Estados Unidos quiere dar lecciones sobre cómo manejar una pandemia, a pesar de las dramáticas cifras de contaminación y muerte, resultado de la ceguera producida por las luchas partidistas internas, mezcladas con ignorancia, extremismo religioso, racismo y xenofobia que medran en el pánico americano por el fin del Destino Manifiesto. El enigma de cómo una sociedad tan creativa e industriosa, con contribuciones tan grandes a la humanidad, representa también lo más detestable del género humano.
Con el covid-19 la retórica americana ha desatado el racismo antiasiático, especialmente tanto cuando sus líderes usan términos despectivos que designan a una raza como responsable de la pandemia como “gripa china” o “resfriado Kungfu”, como cuando tratan de desviar la atención para esquivar la responsabilidad por no tomar medidas oportunas de elemental salud pública para que la pandemia no se expanda más. Una historia ya vivida.
Hace poco se conmemoró el aniversario del inicio de otra pandemia que ha cobrado la vida de 32 millones de personas en el mundo y se reflexionó sobre los errores inexcusables de los Estados Unidos en el manejo de un problema de salud pública con la consecuencia de 32 millones de muertos hasta el momento. ¿Llamaremos esa pandemia “el virus americano”?

En mayo de 1981 se reportó que al hospital Belleuve en Manhattan, Nueva York, habían ingresado a cuidado intensivo varios pacientes con una neumonía de la que no solían sobrevivir. Inicialmente se dijo que era una neumonía común en pacientes de edad avanzada y con sistemas inmunes débiles por cáncer avanzado. Sin embargo alguien señaló que los casos de Belleuve eran pacientes sanos que desarrollaban un cáncer de piel después, no era preexistente.
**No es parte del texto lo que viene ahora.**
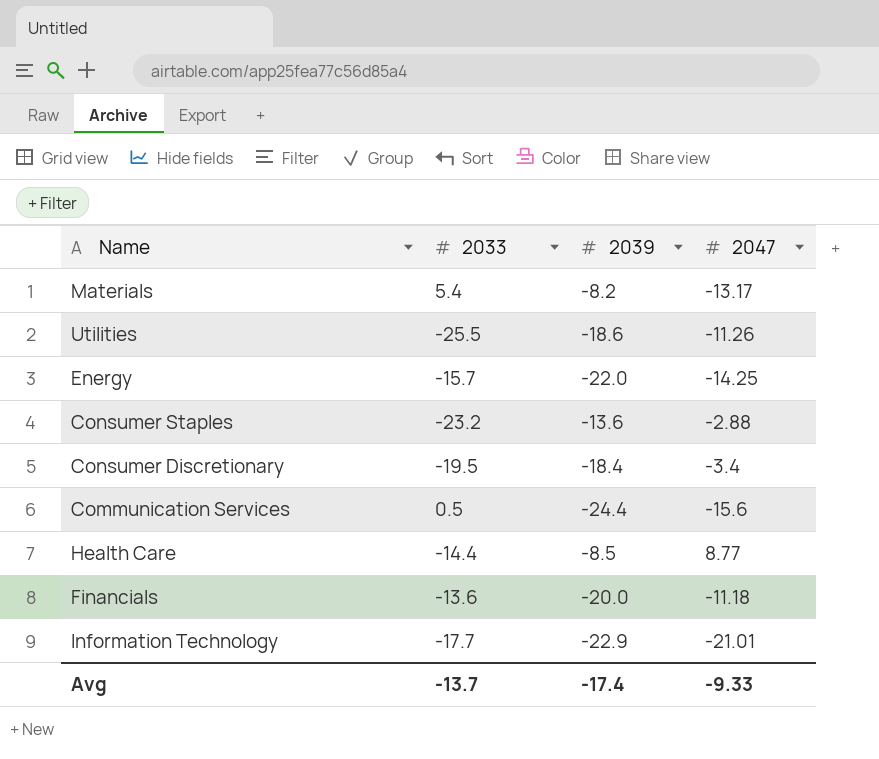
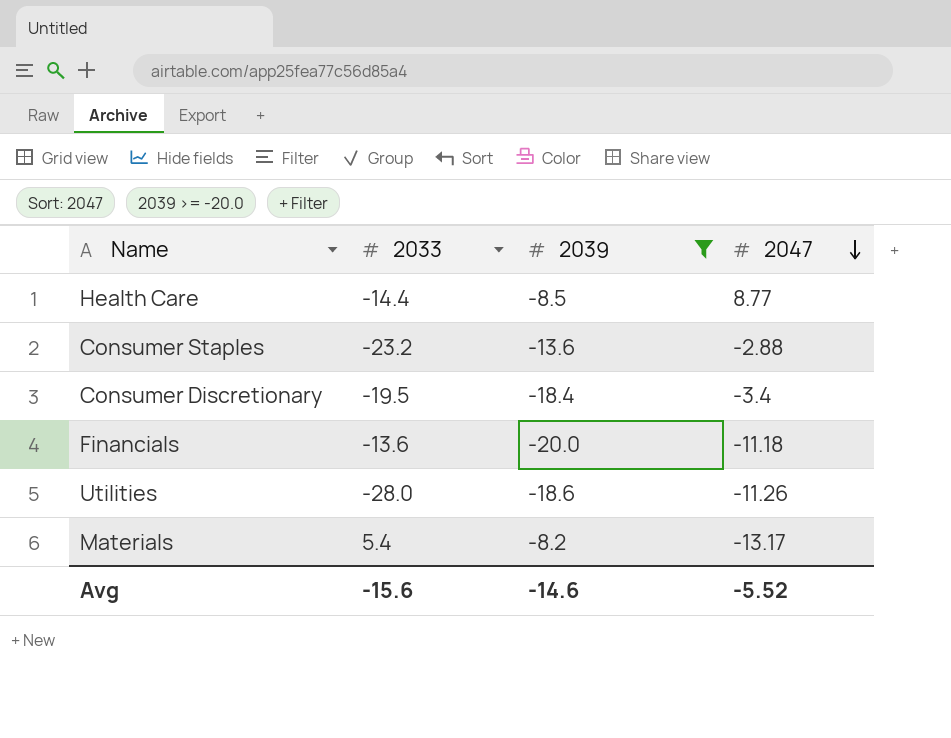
filter: none -> 2039 >= -20.0
row order: none -> 2047 descending
Utilities | 2033: -25.5 -> -28.0
Avg | 2033: -13.7 -> -15.6
Avg | 2039: -17.4 -> -14.6
Avg | 2047: -9.33 -> -5.52

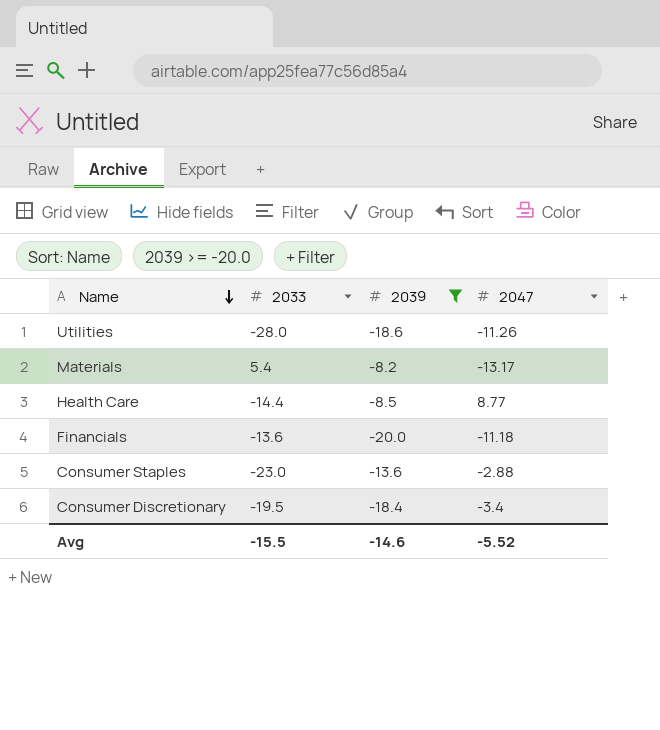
row order: 2047 descending -> Name descending
Consumer Staples | 2033: -23.2 -> -23.0
Avg | 2033: -15.6 -> -15.5

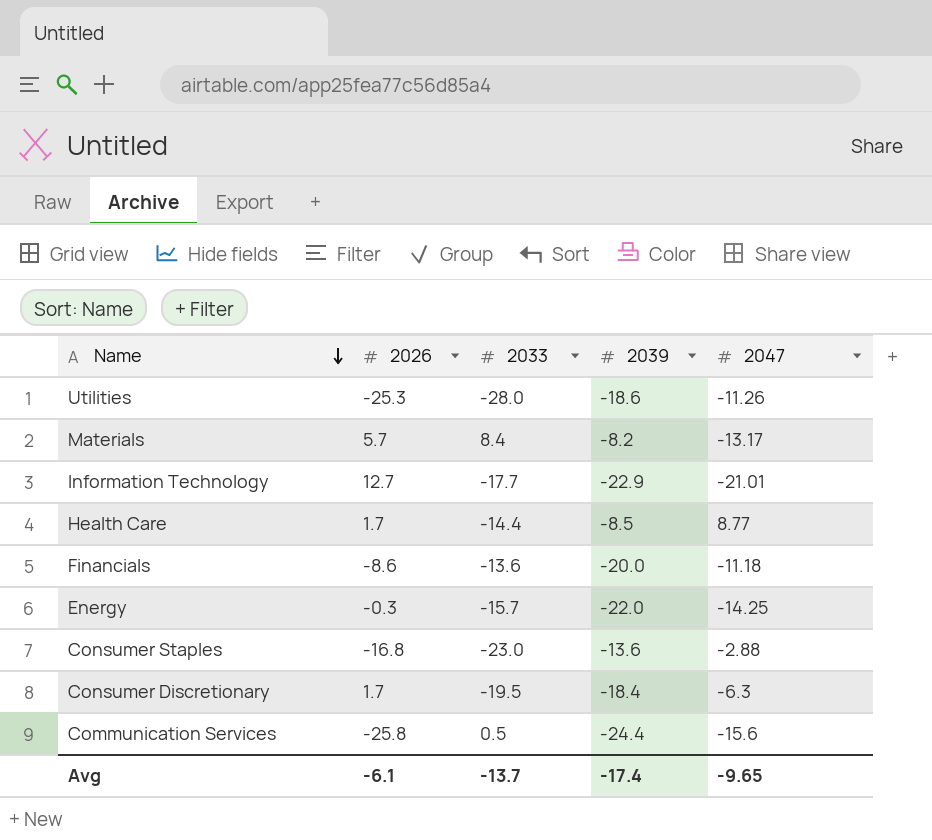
filter: 2039 >= -20.0 -> none
column 2026 | position: none -> 2
Materials | 2033: 5.4 -> 8.4
Consumer Discretionary | 2047: -3.4 -> -6.3
Avg | 2033: -15.5 -> -13.7
Avg | 2039: -14.6 -> -17.4
Avg | 2047: -5.52 -> -9.65

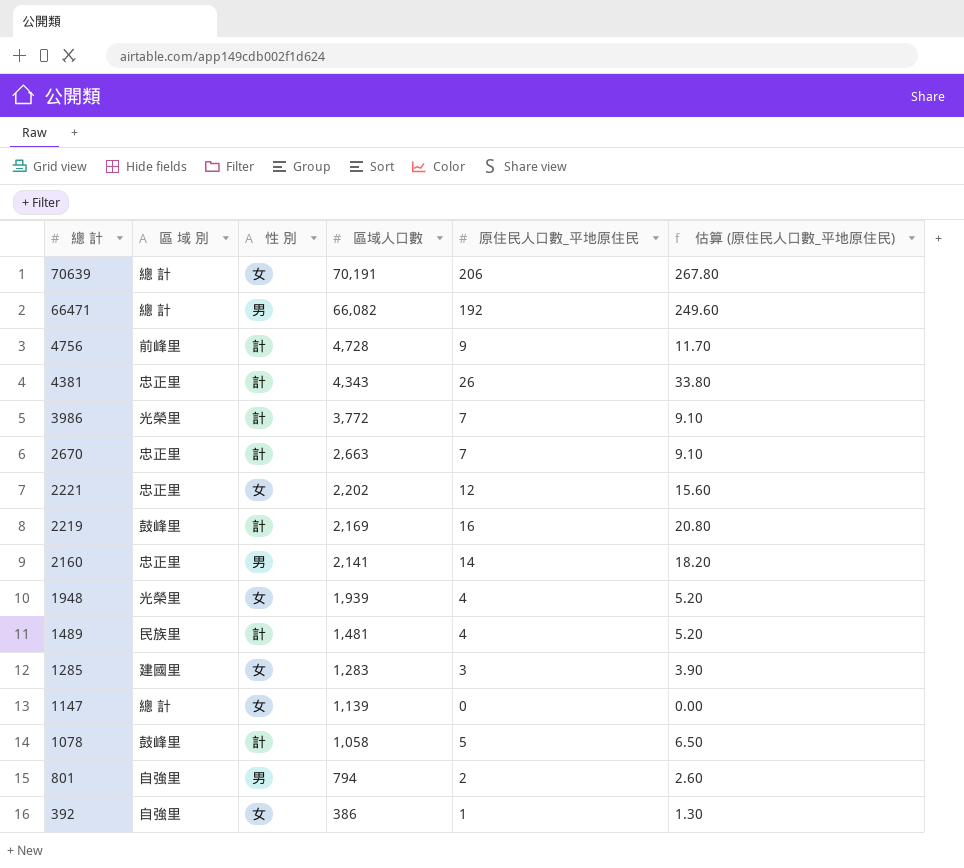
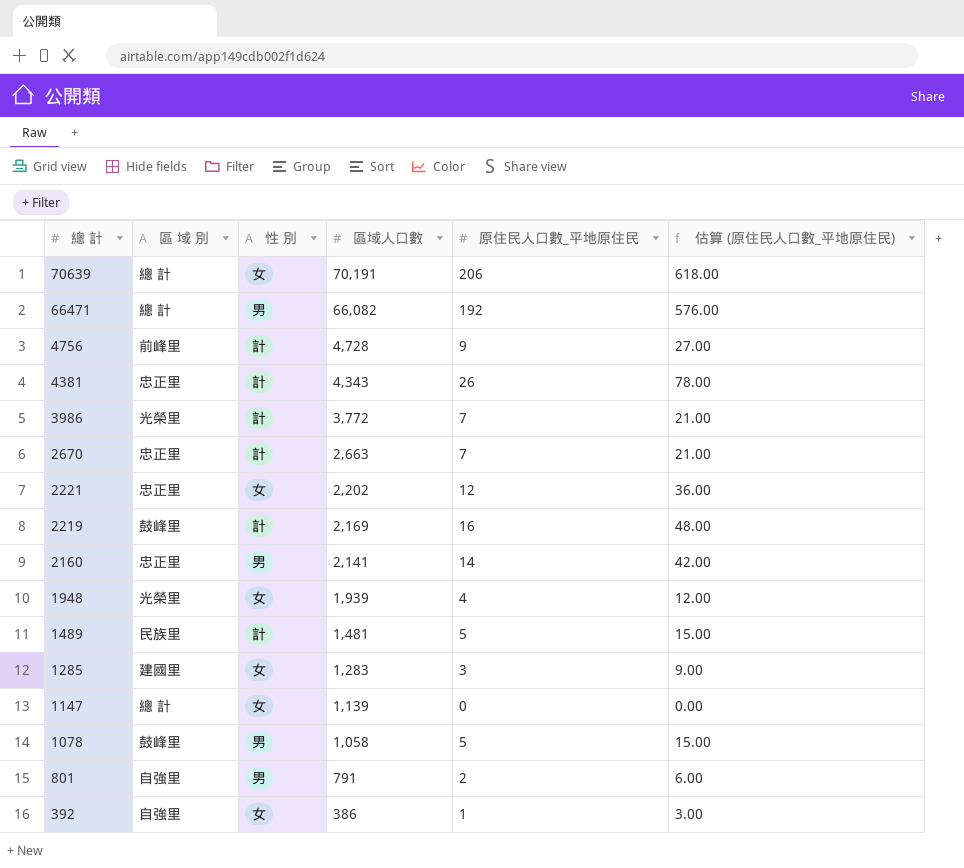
column 估算 (原住民人口數_平地原住民) | formula: [原住民人口數_平地原住民] * 1.3 -> [原住民人口數_平地原住民] * 3
1489 | 原住民人口數_平地原住民: 4 -> 5
1078 | 性 別: 計 -> 男
801 | 區域人口數: 794 -> 791

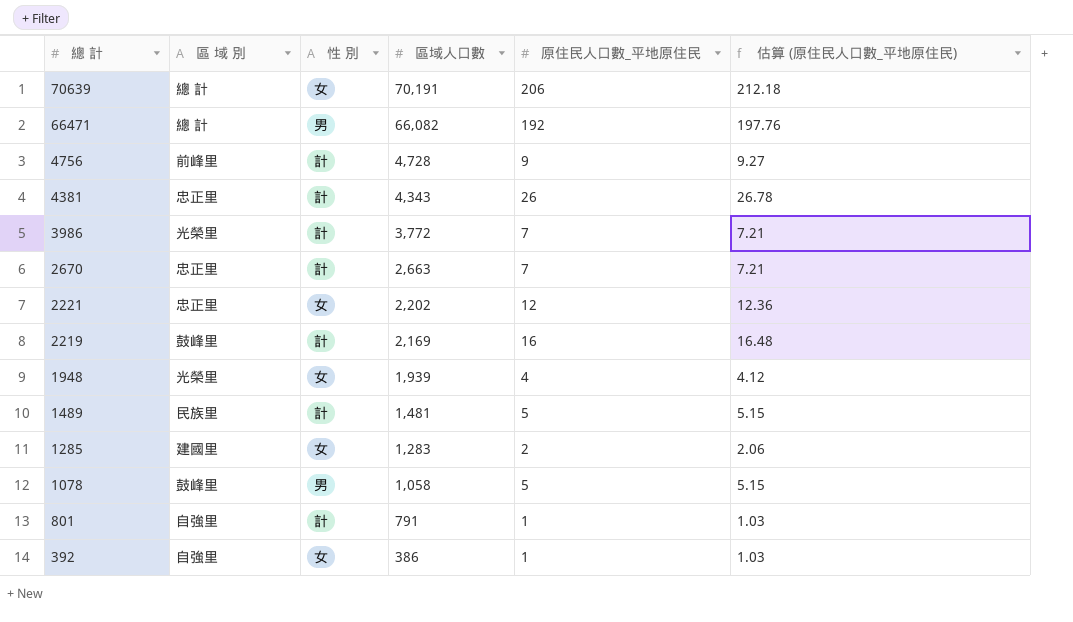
column 估算 (原住民人口數_平地原住民) | formula: [原住民人口數_平地原住民] * 3 -> [原住民人口數_平地原住民] * 1.03
row 2160: 忠正里 | 男 | 2,141 | 14 | 42.00 -> none
row 1147: 總 計 | 女 | 1,139 | 0 | 0.00 -> none
1285 | 原住民人口數_平地原住民: 3 -> 2
801 | 性 別: 男 -> 計
801 | 原住民人口數_平地原住民: 2 -> 1

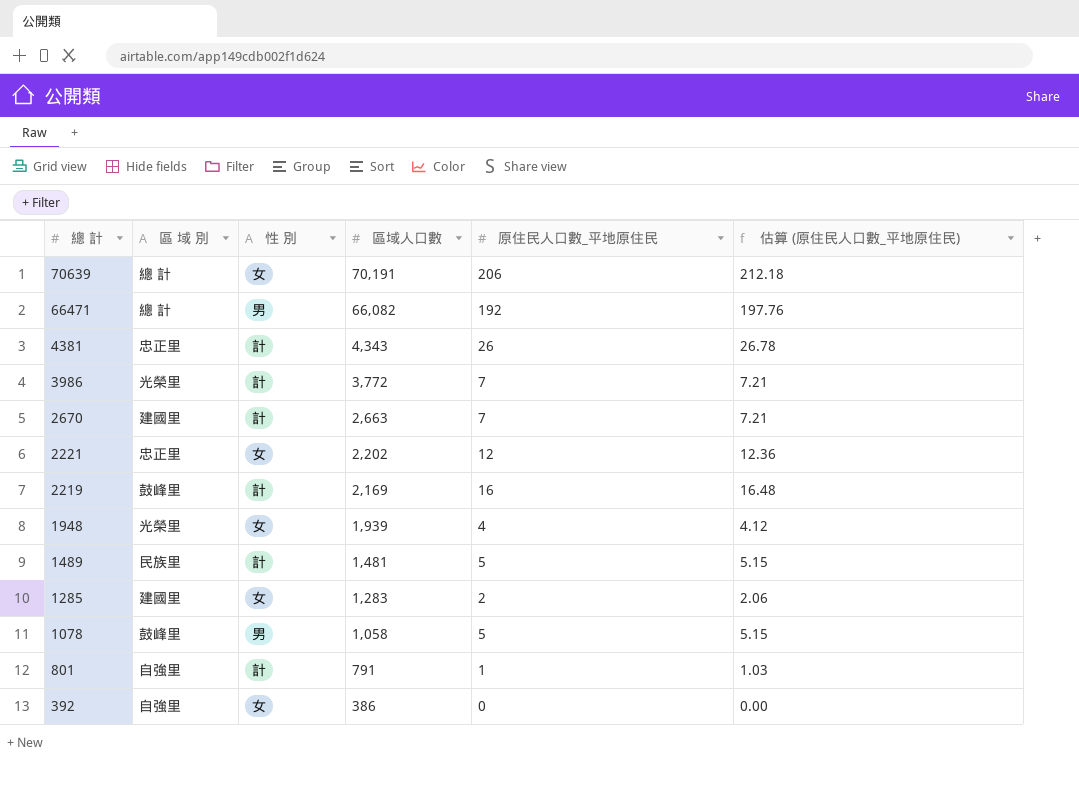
row 4756: 前峰里 | 計 | 4,728 | 9 | 9.27 -> none
2670 | 區 域 別: 忠正里 -> 建國里
392 | 原住民人口數_平地原住民: 1 -> 0
392 | 估算 (原住民人口數_平地原住民): 1.03 -> 0.00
Entonces descubrieron otra correlación: todos eran homosexuales.

Por esa asociación la enfermedad inicialmente se denominó Gay Related Inmune Deficiency (GRID), lo que desató una oleada de homofobia y enfoques de salud pública equivocados. Para esa época el homosexualismo aún estaba catalogado como un trastorno mental y así fue por diez años más. Por lo tanto, la gente “normal” no tenía nada qué temer. A los gais se los responsabilizó de la desgracia por tener comportamientos sexualmente peligrosos. No era un problema de salud, sino de moral, había que portarse bien. Mientras tanto, la enfermedad se expandía a toda velocidad por Estados Unidos y el mundo. La historia se reforzó cuando en las correlaciones de los pacientes de Nueva York llegaron a Gaëtan Dugas, un auxiliar de vuelo canadiense gay, en adelante designado como “paciente cero” de una enfermedad exclusiva de gais.

La cosa se enredó cuando entre los grupos significativos de infectados aparecieron haitianos, adictos a heroína y hemofílicos, de todas formas gente rara, nada qué temer por la gente de bien. Cuando entre las afectadas aparecieron madres gestantes de parejas sexualmente “correctas” el problema cambió, pues los buenos maridos blancos heterosexuales sin adicciones a heroína, eran también vectores infecciosos, pero ya era tarde.

El término GRID se cambió a SIDA en 1983. A Dugas lo reivindicaron porque ser el primer diagnosticado no es ser el causante de una epidemia, en la que tuvo más que ver el odio, la exclusión y el enfoque equivocado de los primeros años. Pero nadie se refiere al VIH como el “virus americano”, porque no lo es.

Joseph Biden, el buen abuelito demócrata anda de gira mundial reviviendo el odio antichino, sin advertir que en sus breves cinco meses como Presidente se han producido 200 mil de las más de 600 mil víctimas de covid en Estados Unidos. Biden olvida la historia para repetirla y, para superar a Trump, imita a Trump.